Questions of concurrency

Since we eventually want concurrent job execution, we need to make sure our designs don't lock us into a space where supporting something like that is difficult.

On include and subninja

The ninja design (by empirical observation) scopes rules but not build edges. What I mean is, a parse beginning at the main (typically build.ninja) file eventually resolves into one canonical set of build edges. This main file can include other ninja files with include or subninja. The former operates like a C include and "pulls" the other file into this scope. Since rules "have scope"/"are scoped to a file", redefining a rule with the same name in this case will error. With a subninja, this will not error as they are 2 different rules. On the other hand, build edges are identified purely by inputs and outputs, and those inputs/outputs are resolved relative to the ninja file. If those end up evaluating to the same outputs, ninja will warn (and we fail, but probably shouldn't later). A parsing model needs to account for this. We may want the parser to just produce an AST with a Include node that then has a full AST of the included file, and similarly for subninja. As long as this does not break variable evaluation at the top level, and rule inference. Then we can have the canonicalization pass handle rule-duplication correctly based on the type.

It is mandatory that an include is processed when found (and not in a future pass) because the values of variables "at that instant" matter. That is not true. Running an example through ninja shows that build edges are evaluated after everything is parsed, so that top-level bindings use their last assigned value even in includes.

i.e.

  # trial.ninja
rule echo
    command = echo $a

a = 2
include trial_include.ninja
build bar: echo
a = 3
  # trial_include.ninja
build foo: echo

Running ninja -f trial.ninja will print 3 for both build edges. So a multi-pass architecture can still be preserved.

OOPS! NOT SO FAST! What I said above is wrong. Because top-level bindings are expanded immediately in all ninja files, we DO need to immediately parse and expand a file as soon as an include is encountered. Consider

  # trial.ninja
rule echo
    command = echo $buildvar

a = 2
include trial_include.ninja
a = 3
build bar: echo
    buildvar = $a
  # trial_include.ninja
b = $a
build foo: echo
    buildvar = $b

Here, buildvar = 2 for foo and buildvar = 3 for bar.

This implies we have to move to a state based parse model, where the parser is aware of the state and keeps updating it, including performing evaluation. Thus a parser cannot really produce an AST since certain lexemes cause side effects at parse time. Parsing each file independently is also not possible.
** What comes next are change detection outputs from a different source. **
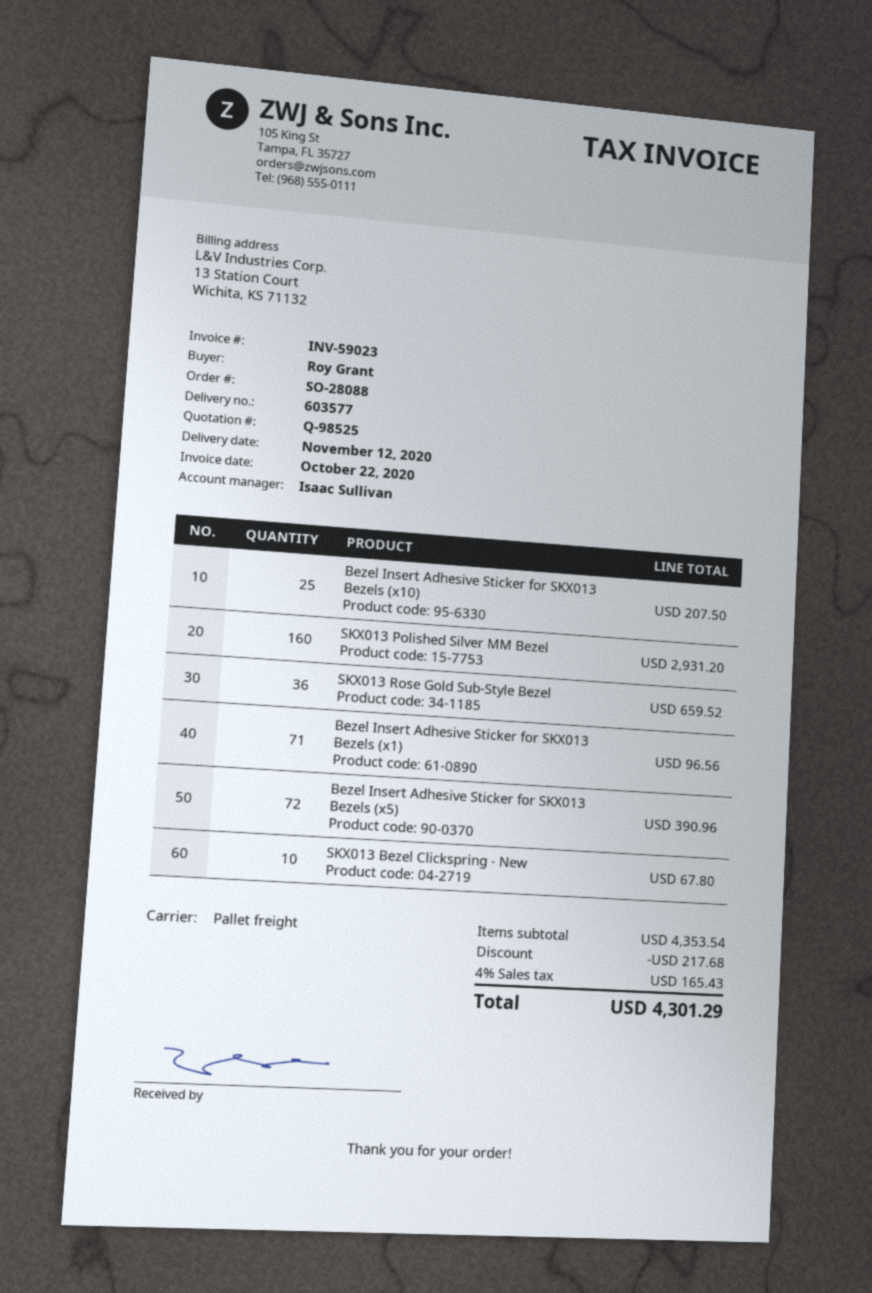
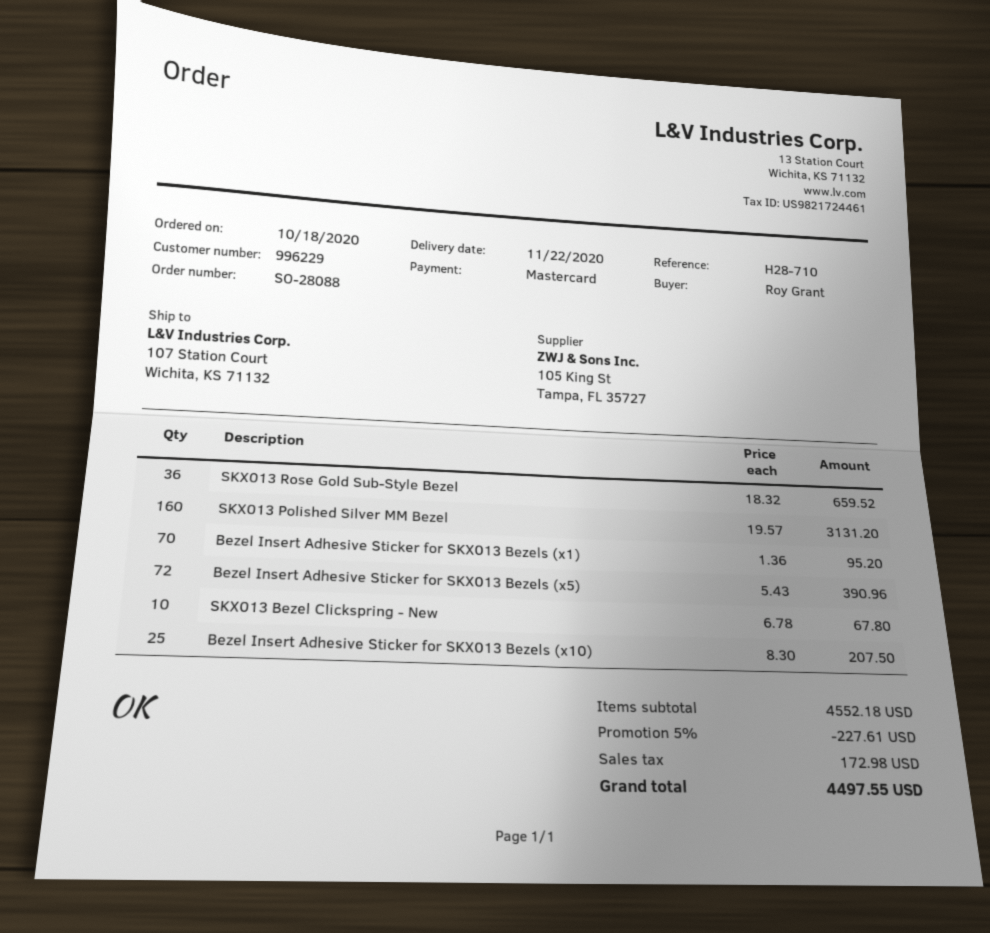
delivery date: 2020-11-12 -> 2020-11-22
SKX013 Polished Silver MM Bezel: 160 for 2931.20 -> 160 for 3131.20
Bezel Insert Adhesive Sticker for SKX013 Bezels (x1): 71 for 96.56 -> 70 for 95.20
subtotal: 4353.54 -> 4552.18
discount: 217.68 -> 227.61
tax: 165.43 -> 172.98
total: 4301.29 -> 4497.55

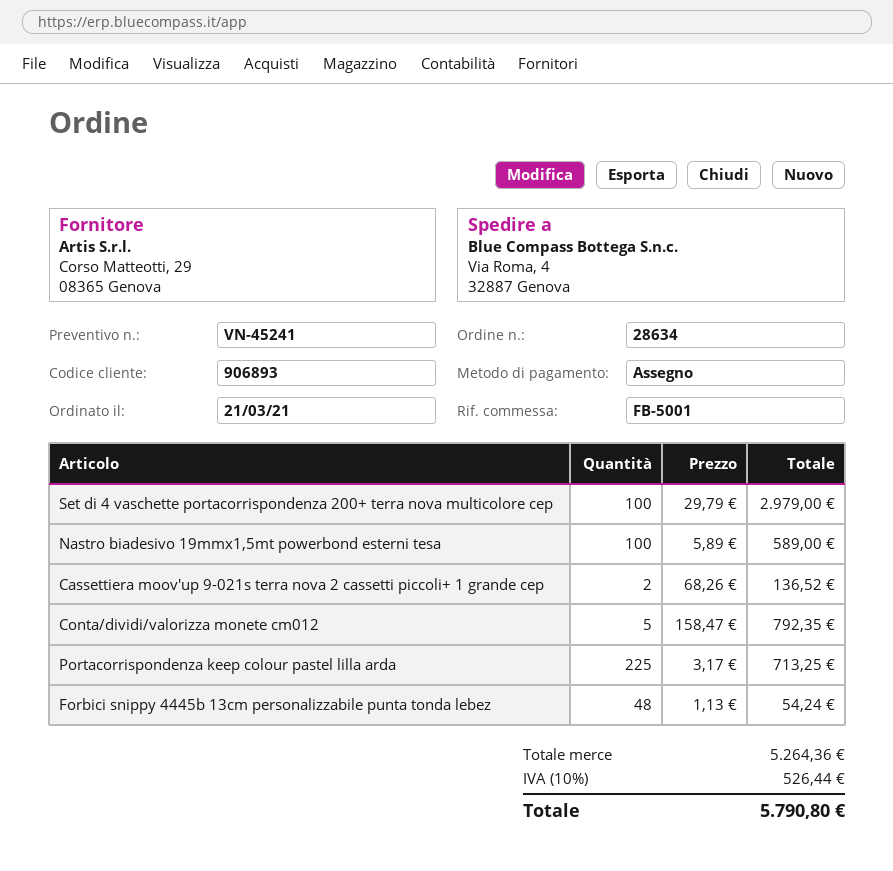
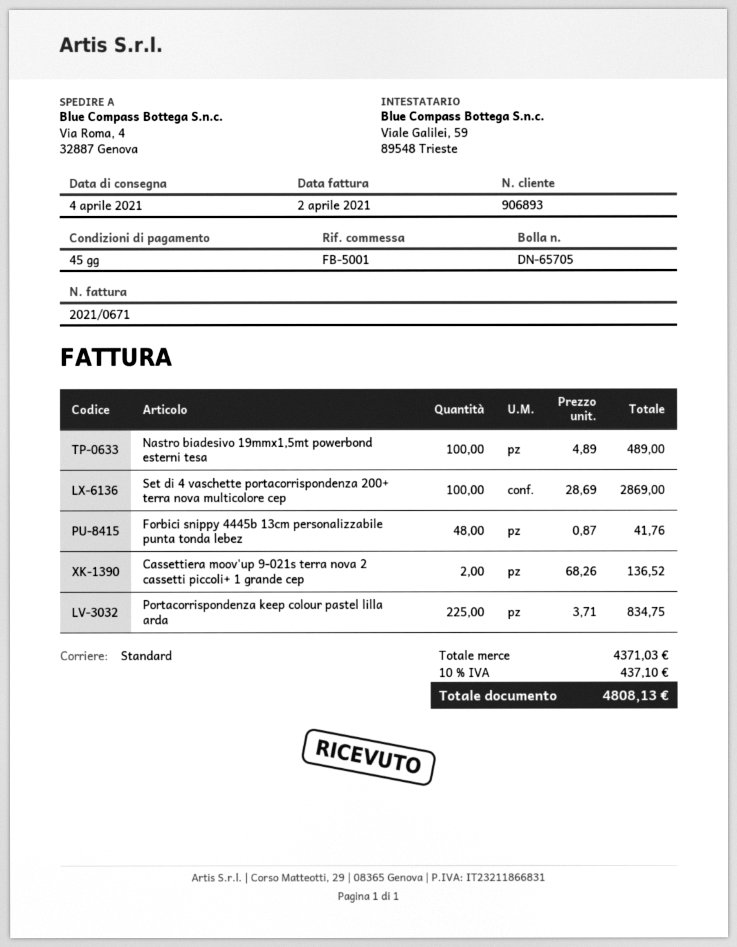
Set di 4 vaschette portacorrispondenza 200+ terra nova multicolore cep: 100 x 29.79 = 2979.00 -> 100 x 28.69 = 2869.00
Nastro biadesivo 19mmx1,5mt powerbond esterni tesa: 100 x 5.89 = 589.00 -> 100 x 4.89 = 489.00
Conta/dividi/valorizza monete cm012: 5 x 158.47 = 792.35 -> none
Portacorrispondenza keep colour pastel lilla arda: 225 x 3.17 = 713.25 -> 225 x 3.71 = 834.75
Forbici snippy 4445b 13cm personalizzabile punta tonda lebez: 48 x 1.13 = 54.24 -> 48 x 0.87 = 41.76
subtotal: 5264.36 -> 4371.03
tax: 10% = 526.44 -> 10% = 437.10
total: 5790.80 -> 4808.13

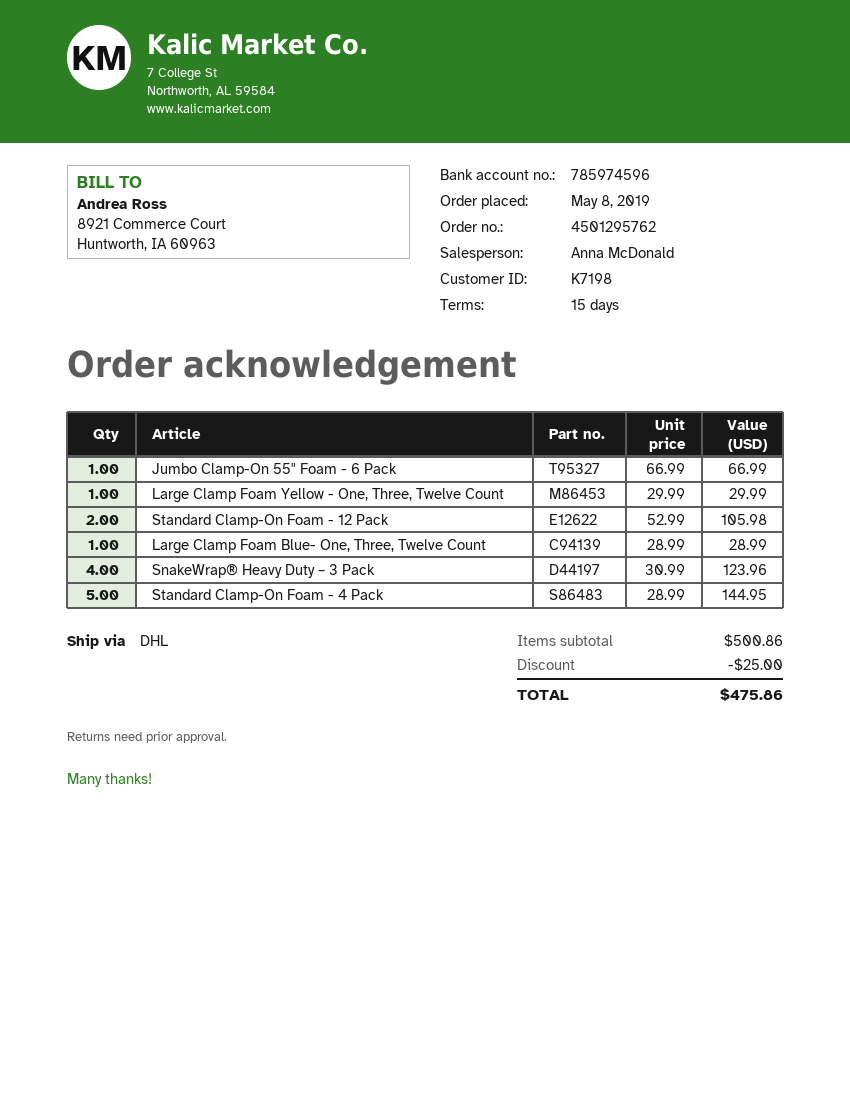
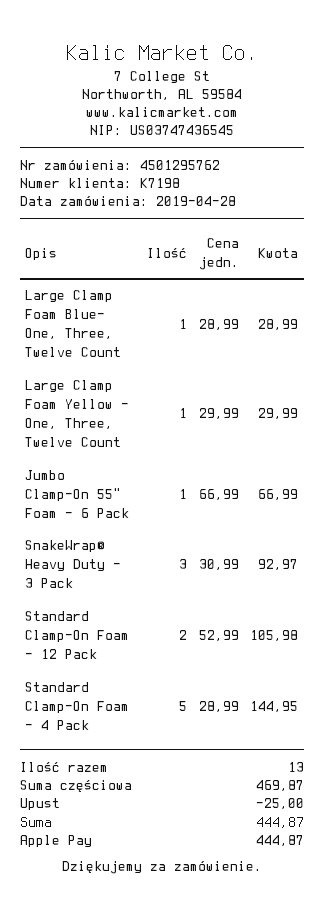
order date: 2019-05-08 -> 2019-04-28
SnakeWrap® Heavy Duty – 3 Pack: 4 x 30.99 = 123.96 -> 3 x 30.99 = 92.97
subtotal: 500.86 -> 469.87
total: 475.86 -> 444.87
Given all this, the parser is the one that should present some kind of Session API to start an entire "N .ninja files" parse. There is still a bunch of "parse" vs "canonicalize" kind of stuff, such that it may make sense to have a distinction between parsing and processing internally, but the two will need to inter-op. In particular, since top-level and build-edge level variables are immediately expanded, but rule variables are expanded "later" in the scope of the build-edge, reading bindings in a build-edge leads to expansion immediately (and so build edges have an Env from Vec to Vec) while rules still have an Env from Vec to Expr that will be evaluated "later". This also means we may not want rule bindings to keep around the entire parsed bytes, since we may want to deallocate those by the time we start running commands.

We should also add a test for re-binding variables that previously were expanded. Something like:

a = 1
b = number_${a}  # Should be number_1
a = 2
c = number_${a}  # Should be number_2

Defaults are not exactly defaults

Before ninja starts interpreting the user requests, it specifically does a lookup in the build description for an edge whose output is the main build file itself. If this is found, it is run first, allowing it to be updated. Then, ninja will run while respecting default, which explains why CMakeLists.txt changes are incorporated even though the default list in the generated build.ninja has no dependency on the build.ninja itself.